*** Data to examine ***

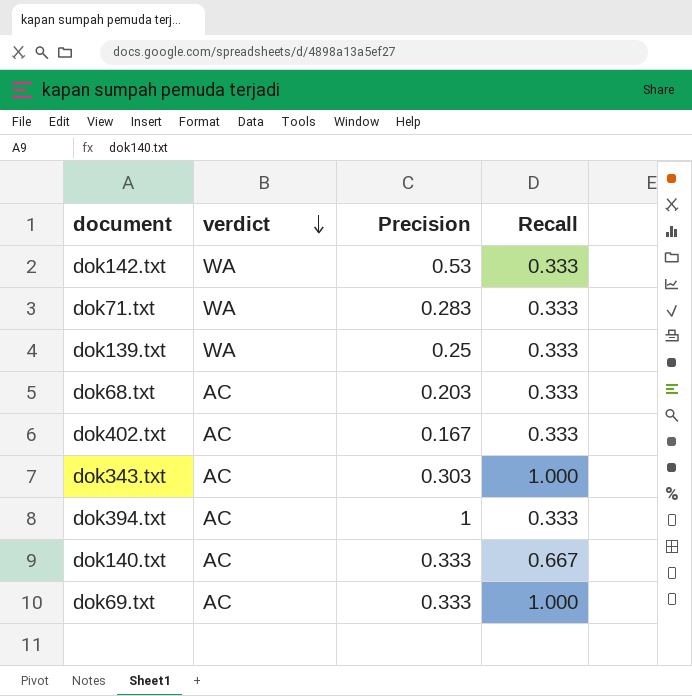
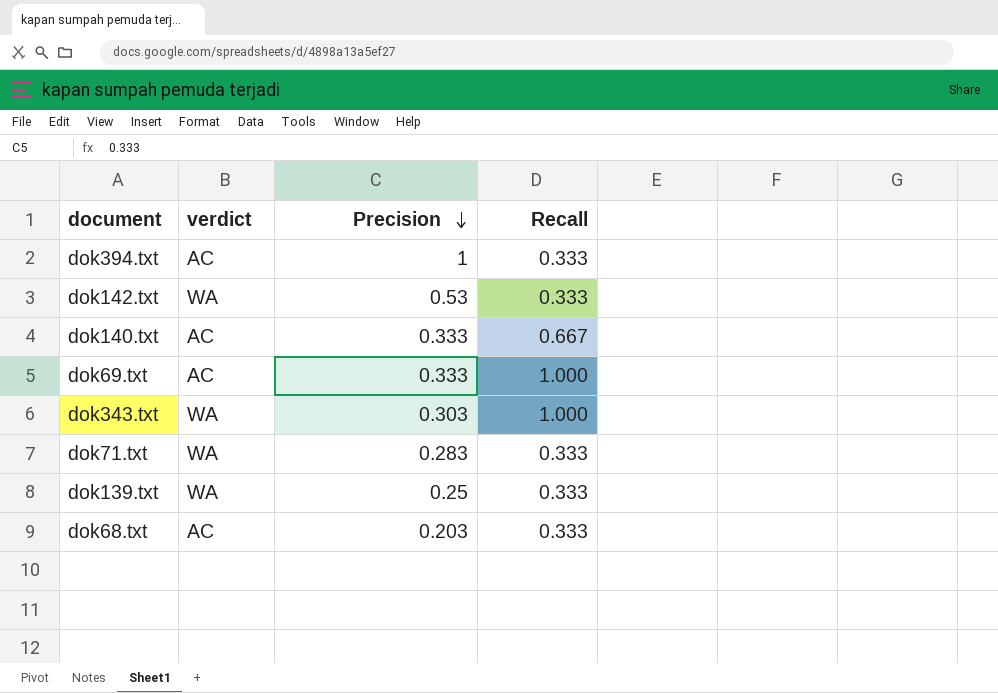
row order: verdict descending -> Precision descending
row dok402.txt: AC | 0.167 | 0.333 -> none
dok343.txt | verdict: AC -> WA

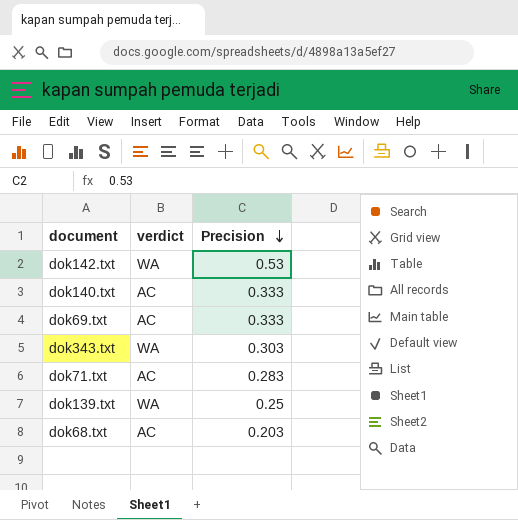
column Recall | position: 4 -> none
row dok394.txt: AC | 1 | 0.333 -> none
dok71.txt | verdict: WA -> AC

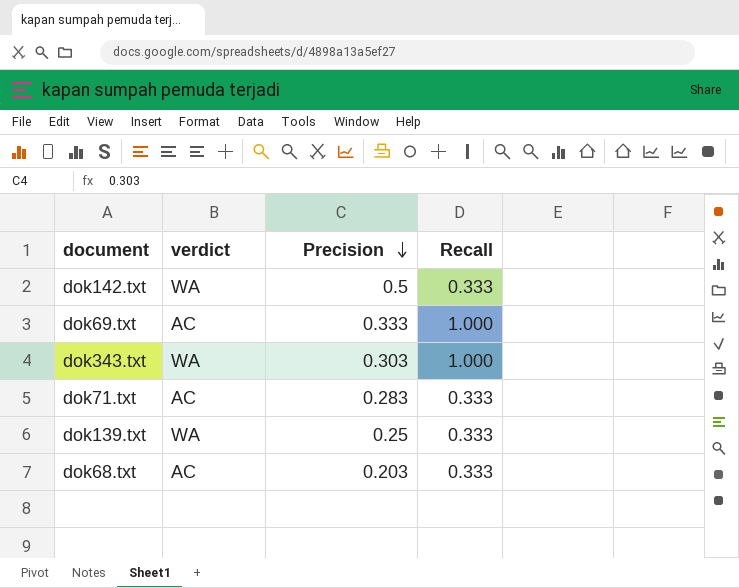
column Recall | position: none -> 4
row dok140.txt: AC | 0.333 -> none
dok142.txt | Precision: 0.53 -> 0.5

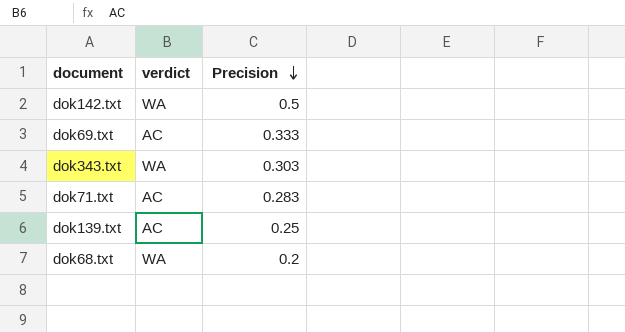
column Recall | position: 4 -> none
dok139.txt | verdict: WA -> AC
dok68.txt | verdict: AC -> WA
dok68.txt | Precision: 0.203 -> 0.2

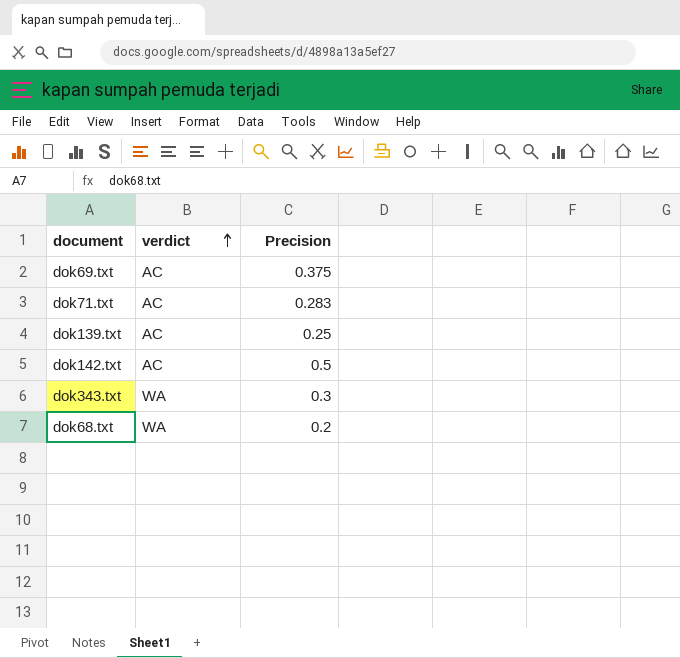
row order: Precision descending -> verdict ascending
dok69.txt | Precision: 0.333 -> 0.375
dok142.txt | verdict: WA -> AC
dok343.txt | Precision: 0.303 -> 0.3

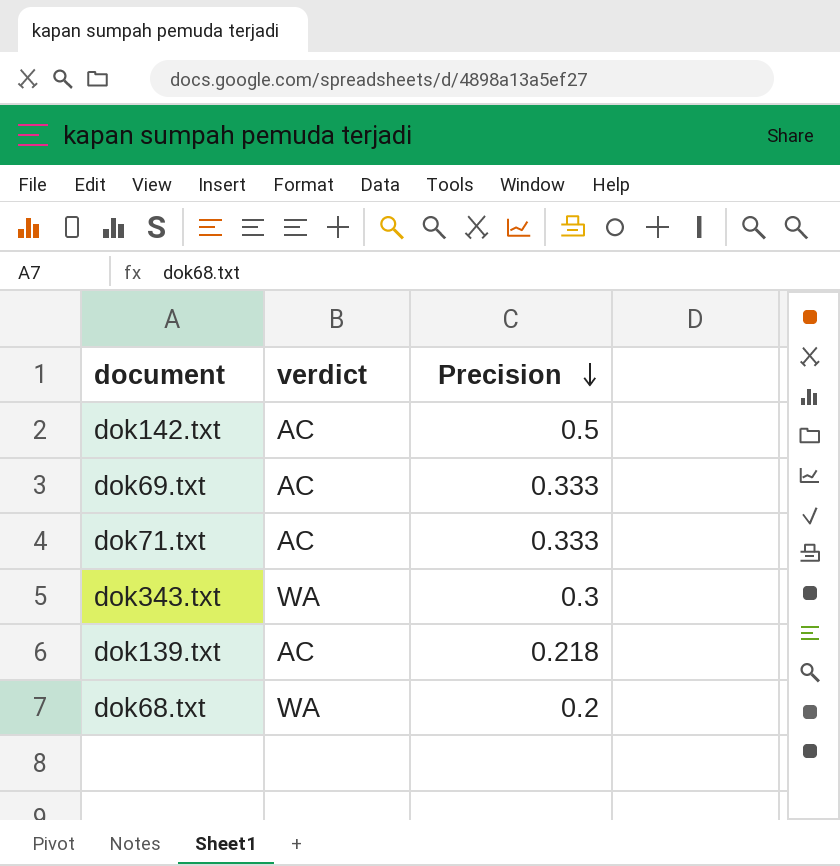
row order: verdict ascending -> Precision descending
dok69.txt | Precision: 0.375 -> 0.333
dok71.txt | Precision: 0.283 -> 0.333
dok139.txt | Precision: 0.25 -> 0.218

*** End of Data to examine ***

* **Exercise instructions**
In the answer, give only the lines from the one containing "dok142.txt | Precision: 0.53 -> 0.5" through the end of the records above, each reproduced exactly. Include no pictures.

* **Result for this exercise**
dok142.txt | Precision: 0.53 -> 0.5

column Recall | position: 4 -> none
dok139.txt | verdict: WA -> AC
dok68.txt | verdict: AC -> WA
dok68.txt | Precision: 0.203 -> 0.2

row order: Precision descending -> verdict ascending
dok69.txt | Precision: 0.333 -> 0.375
dok142.txt | verdict: WA -> AC
dok343.txt | Precision: 0.303 -> 0.3

row order: verdict ascending -> Precision descending
dok69.txt | Precision: 0.375 -> 0.333
dok71.txt | Precision: 0.283 -> 0.333
dok139.txt | Precision: 0.25 -> 0.218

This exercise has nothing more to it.